Count every line below that holds the word "Purpose", and give the number with no other words.

[Input — start]

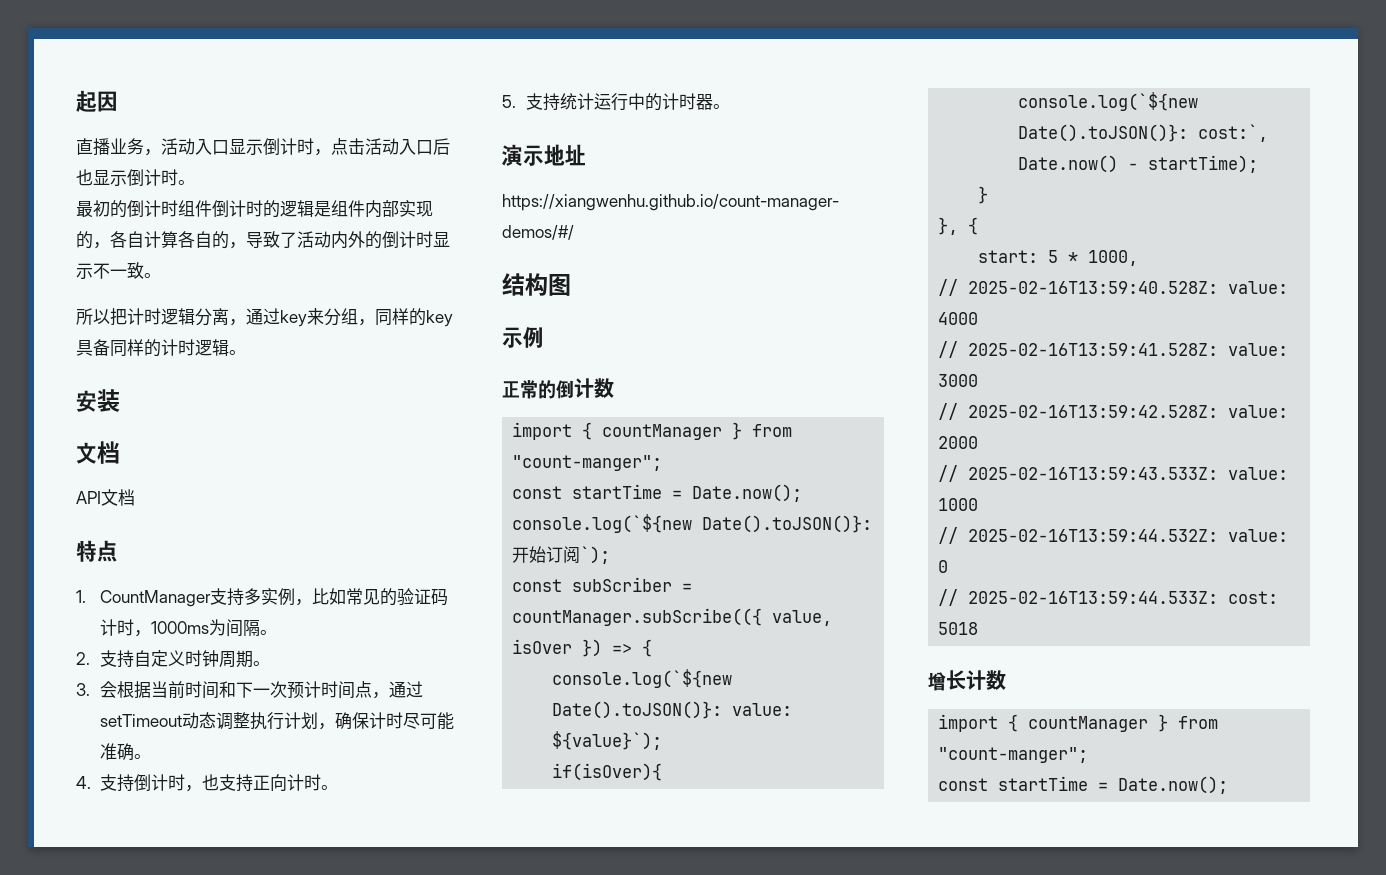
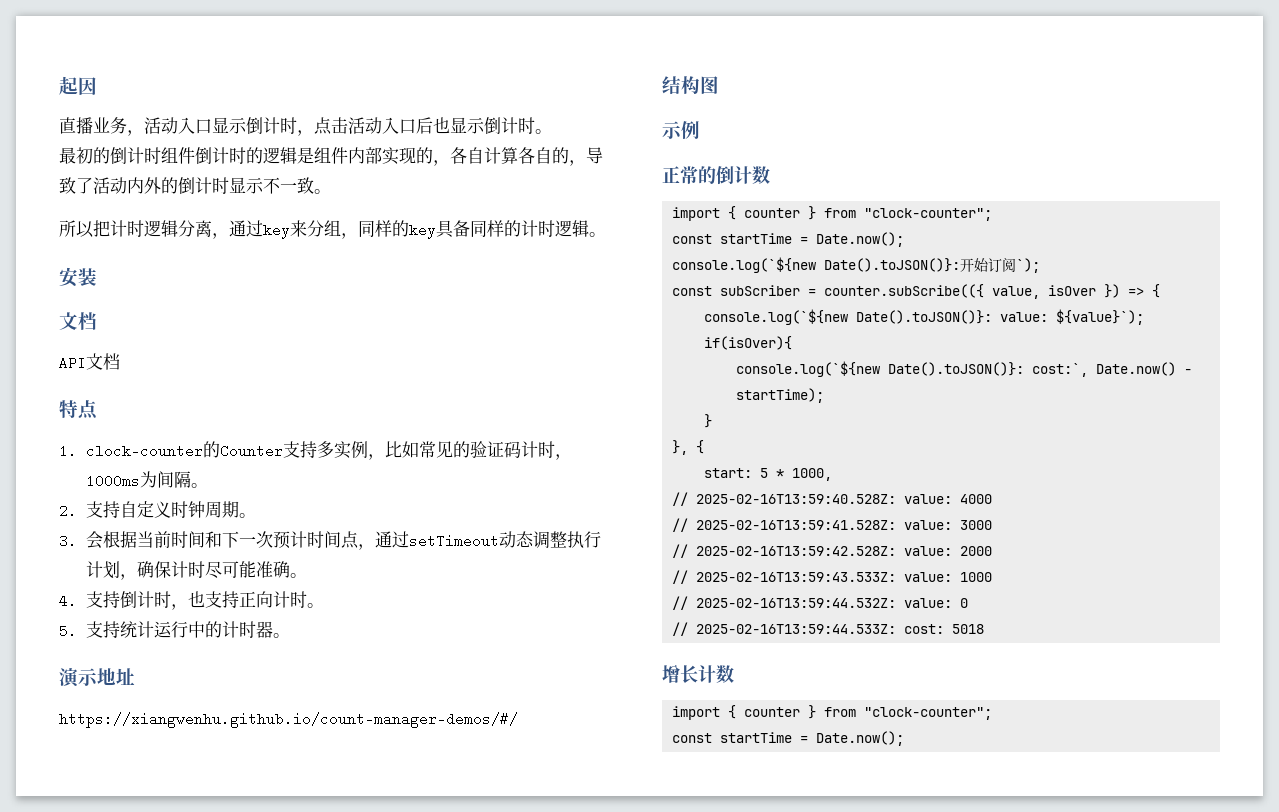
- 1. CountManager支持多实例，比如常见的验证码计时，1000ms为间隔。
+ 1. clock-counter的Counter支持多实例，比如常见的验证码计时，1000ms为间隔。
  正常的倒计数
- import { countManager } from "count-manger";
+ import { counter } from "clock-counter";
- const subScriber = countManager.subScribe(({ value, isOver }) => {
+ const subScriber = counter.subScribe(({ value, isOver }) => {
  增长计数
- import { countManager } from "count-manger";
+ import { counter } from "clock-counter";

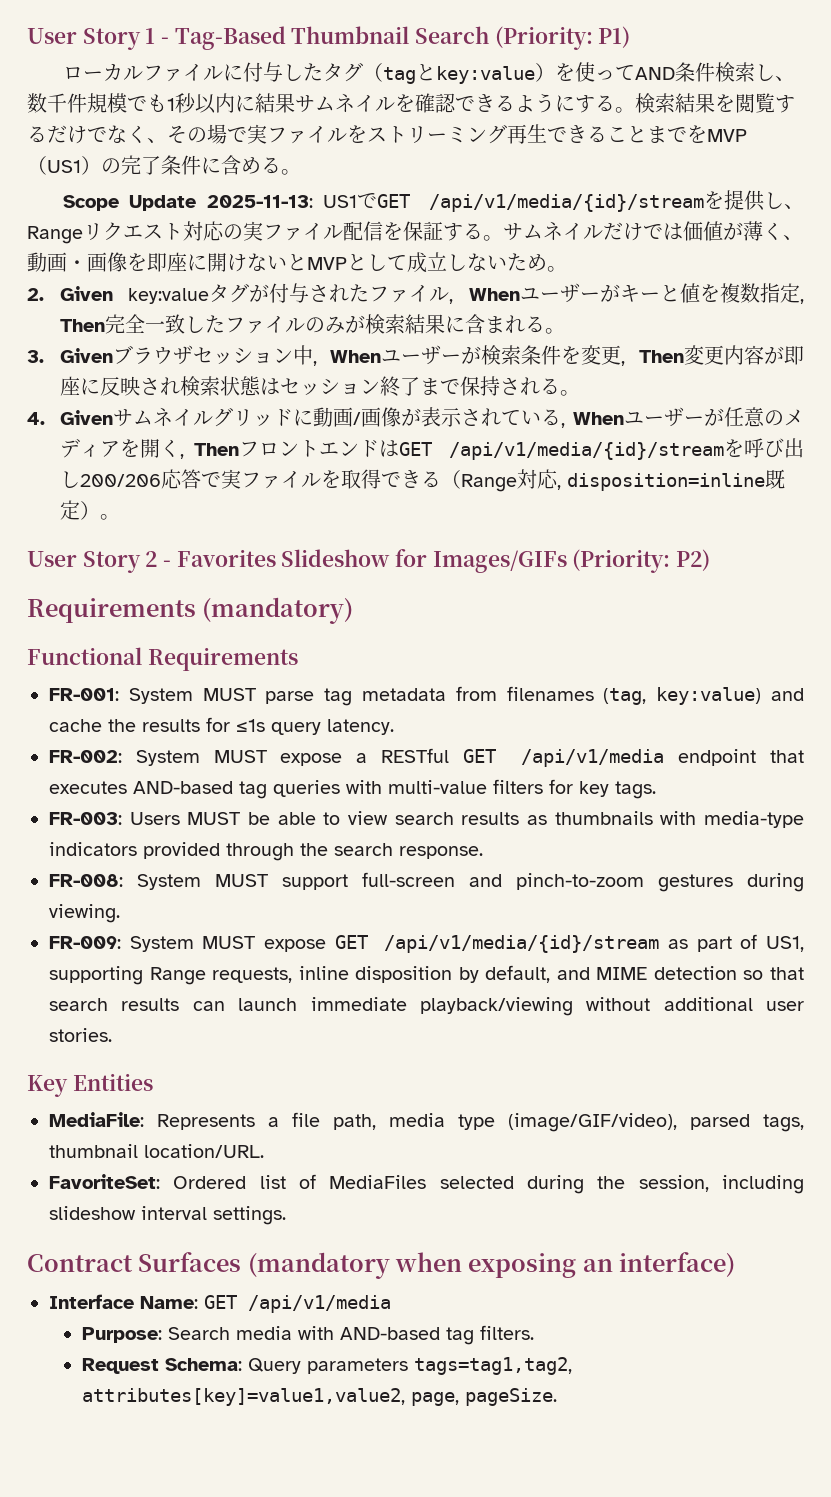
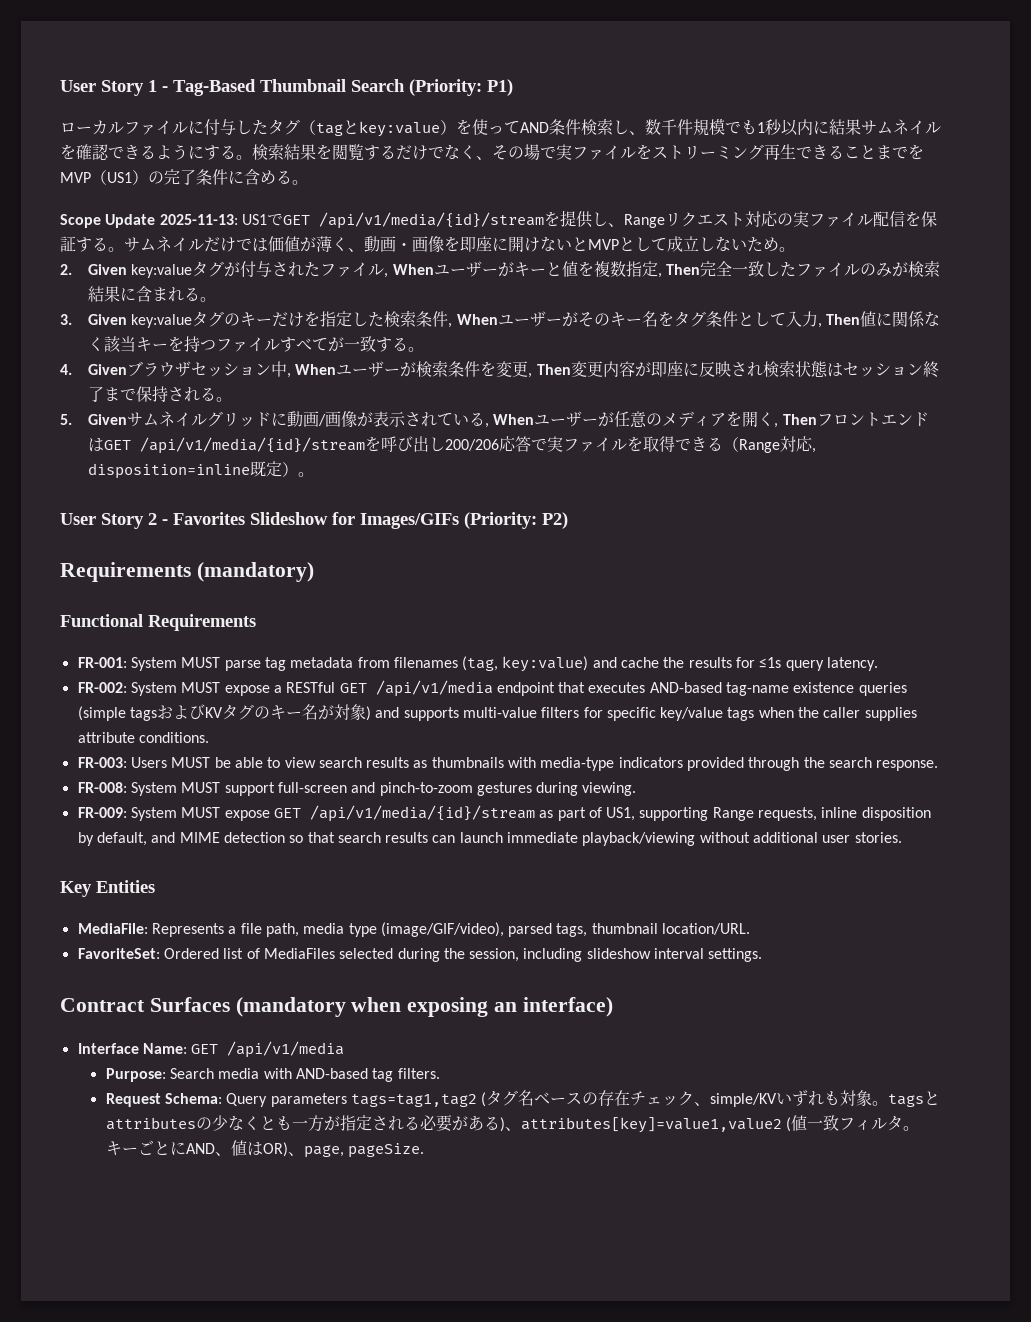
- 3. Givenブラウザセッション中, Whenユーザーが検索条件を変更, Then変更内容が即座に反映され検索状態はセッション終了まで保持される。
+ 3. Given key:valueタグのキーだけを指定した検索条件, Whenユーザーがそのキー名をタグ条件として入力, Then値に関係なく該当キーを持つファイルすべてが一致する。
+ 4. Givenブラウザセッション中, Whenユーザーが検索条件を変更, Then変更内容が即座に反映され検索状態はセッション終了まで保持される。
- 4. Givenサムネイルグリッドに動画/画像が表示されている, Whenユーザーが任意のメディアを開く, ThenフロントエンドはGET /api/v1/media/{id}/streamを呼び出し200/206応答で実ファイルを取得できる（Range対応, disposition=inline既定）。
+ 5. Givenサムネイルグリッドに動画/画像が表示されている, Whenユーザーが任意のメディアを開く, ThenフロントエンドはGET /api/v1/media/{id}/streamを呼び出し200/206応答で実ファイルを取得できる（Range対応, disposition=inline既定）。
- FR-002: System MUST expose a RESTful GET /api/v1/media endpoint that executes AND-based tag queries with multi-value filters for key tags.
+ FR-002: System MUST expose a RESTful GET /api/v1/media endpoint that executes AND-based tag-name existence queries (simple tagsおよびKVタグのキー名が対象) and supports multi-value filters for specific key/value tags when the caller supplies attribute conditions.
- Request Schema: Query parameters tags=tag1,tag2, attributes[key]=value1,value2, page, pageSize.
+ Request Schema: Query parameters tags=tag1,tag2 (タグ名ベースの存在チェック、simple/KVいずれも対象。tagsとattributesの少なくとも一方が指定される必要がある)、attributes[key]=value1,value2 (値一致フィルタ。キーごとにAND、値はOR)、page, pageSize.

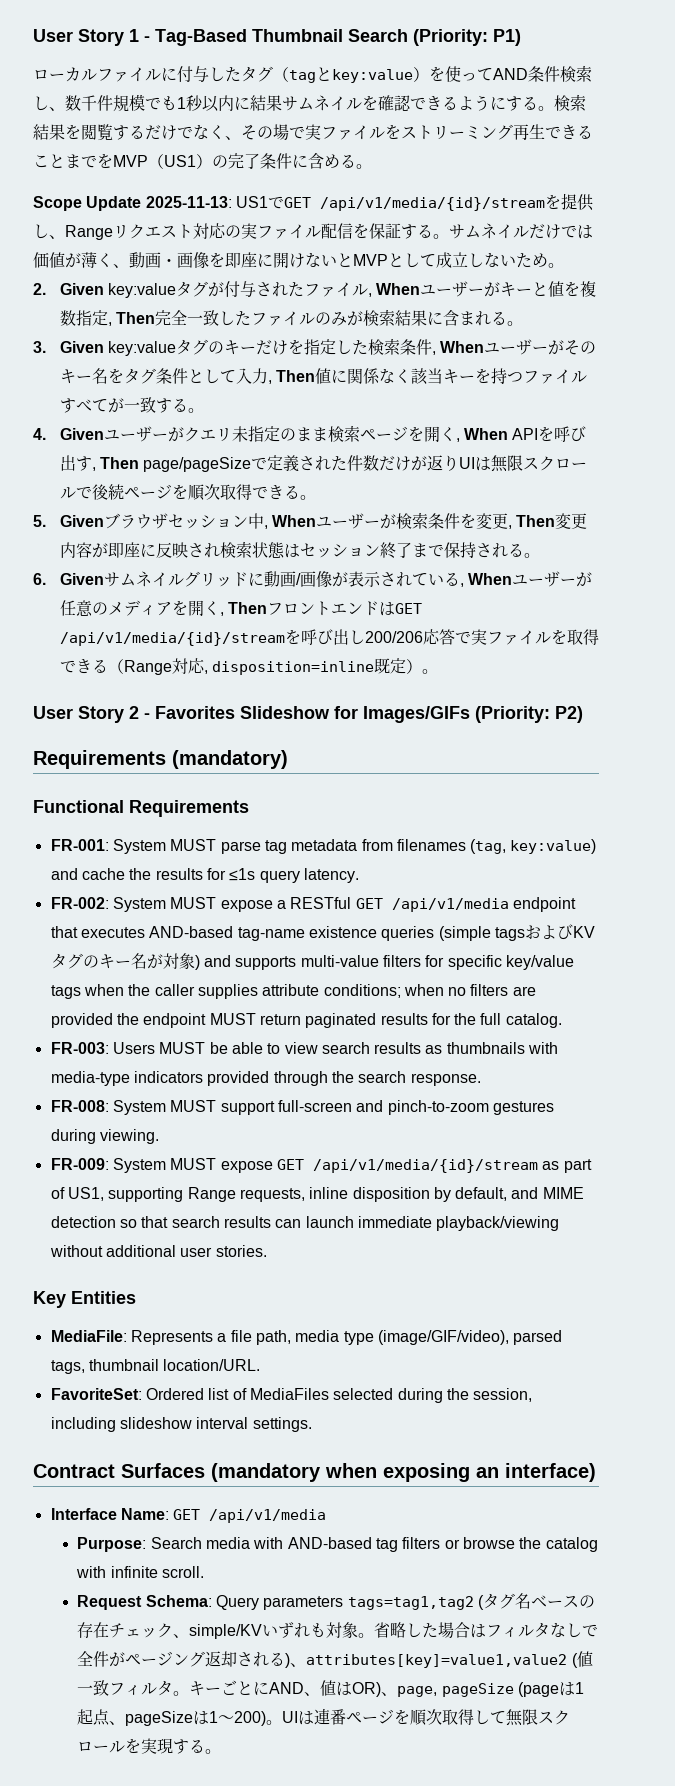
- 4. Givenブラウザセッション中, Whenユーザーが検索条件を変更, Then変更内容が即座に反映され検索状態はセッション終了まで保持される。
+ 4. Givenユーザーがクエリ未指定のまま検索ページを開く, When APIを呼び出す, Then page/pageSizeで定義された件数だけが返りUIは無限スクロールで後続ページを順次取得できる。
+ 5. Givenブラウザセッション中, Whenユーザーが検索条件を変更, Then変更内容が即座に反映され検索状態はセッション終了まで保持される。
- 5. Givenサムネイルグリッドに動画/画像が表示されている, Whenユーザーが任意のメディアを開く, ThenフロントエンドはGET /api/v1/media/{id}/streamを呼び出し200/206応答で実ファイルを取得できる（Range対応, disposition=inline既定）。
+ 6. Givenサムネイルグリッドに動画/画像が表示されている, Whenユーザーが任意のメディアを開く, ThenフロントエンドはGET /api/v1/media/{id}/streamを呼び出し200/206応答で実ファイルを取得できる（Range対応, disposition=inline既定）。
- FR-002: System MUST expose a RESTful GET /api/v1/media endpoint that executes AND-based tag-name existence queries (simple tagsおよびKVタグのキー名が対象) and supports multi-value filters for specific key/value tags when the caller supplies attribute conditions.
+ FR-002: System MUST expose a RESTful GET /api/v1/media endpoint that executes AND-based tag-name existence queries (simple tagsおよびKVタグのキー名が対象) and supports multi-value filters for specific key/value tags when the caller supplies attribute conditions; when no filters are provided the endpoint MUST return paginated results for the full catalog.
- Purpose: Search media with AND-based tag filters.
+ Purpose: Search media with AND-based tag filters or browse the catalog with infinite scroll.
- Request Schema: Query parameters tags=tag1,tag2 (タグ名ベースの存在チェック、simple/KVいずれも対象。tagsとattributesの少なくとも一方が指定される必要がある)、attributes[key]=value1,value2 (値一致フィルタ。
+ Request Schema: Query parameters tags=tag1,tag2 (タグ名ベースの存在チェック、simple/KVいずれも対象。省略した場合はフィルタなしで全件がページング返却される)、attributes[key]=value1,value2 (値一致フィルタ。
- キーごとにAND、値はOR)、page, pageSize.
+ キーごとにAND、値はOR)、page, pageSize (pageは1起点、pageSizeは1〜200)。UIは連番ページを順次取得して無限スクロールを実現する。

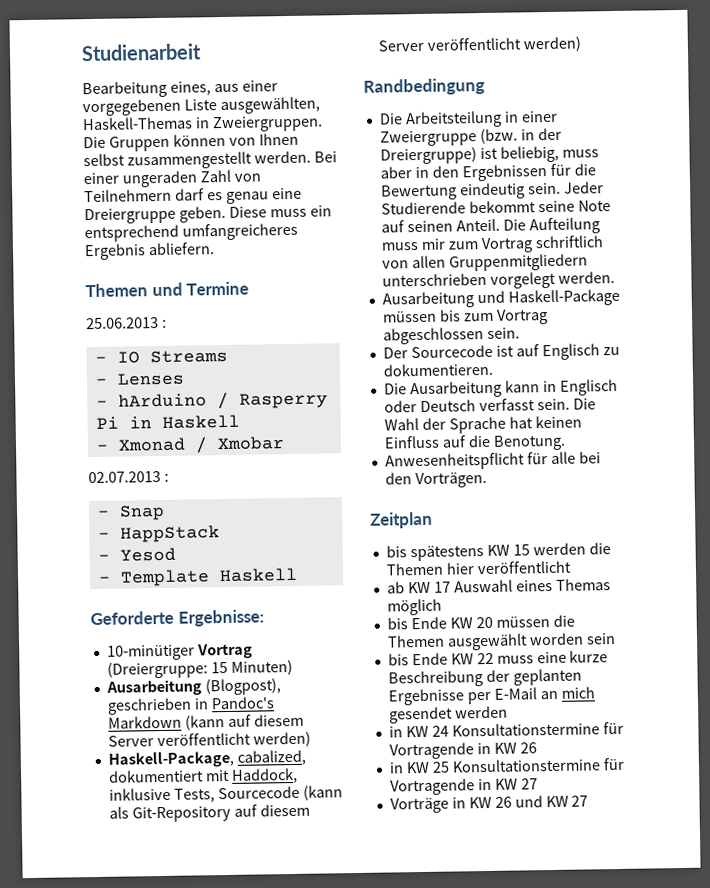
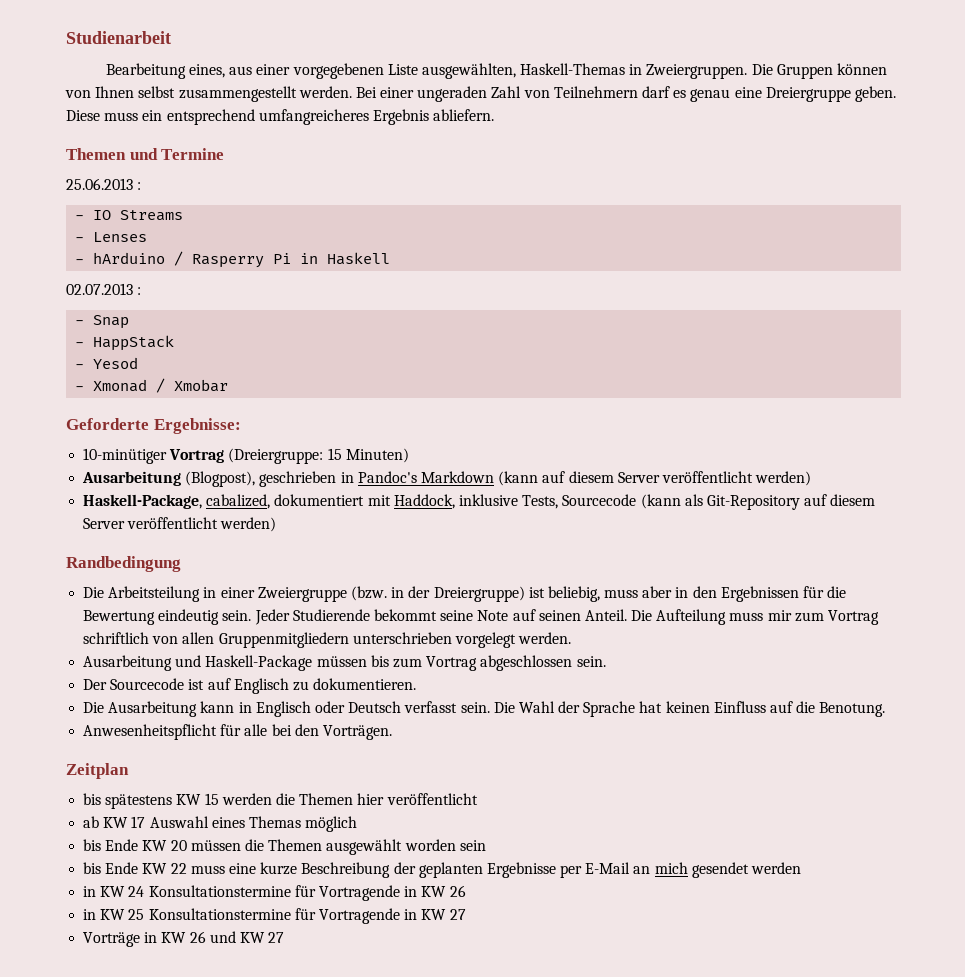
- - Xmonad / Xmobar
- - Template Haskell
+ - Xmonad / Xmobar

[Input — finish]

**Response to the task:** 2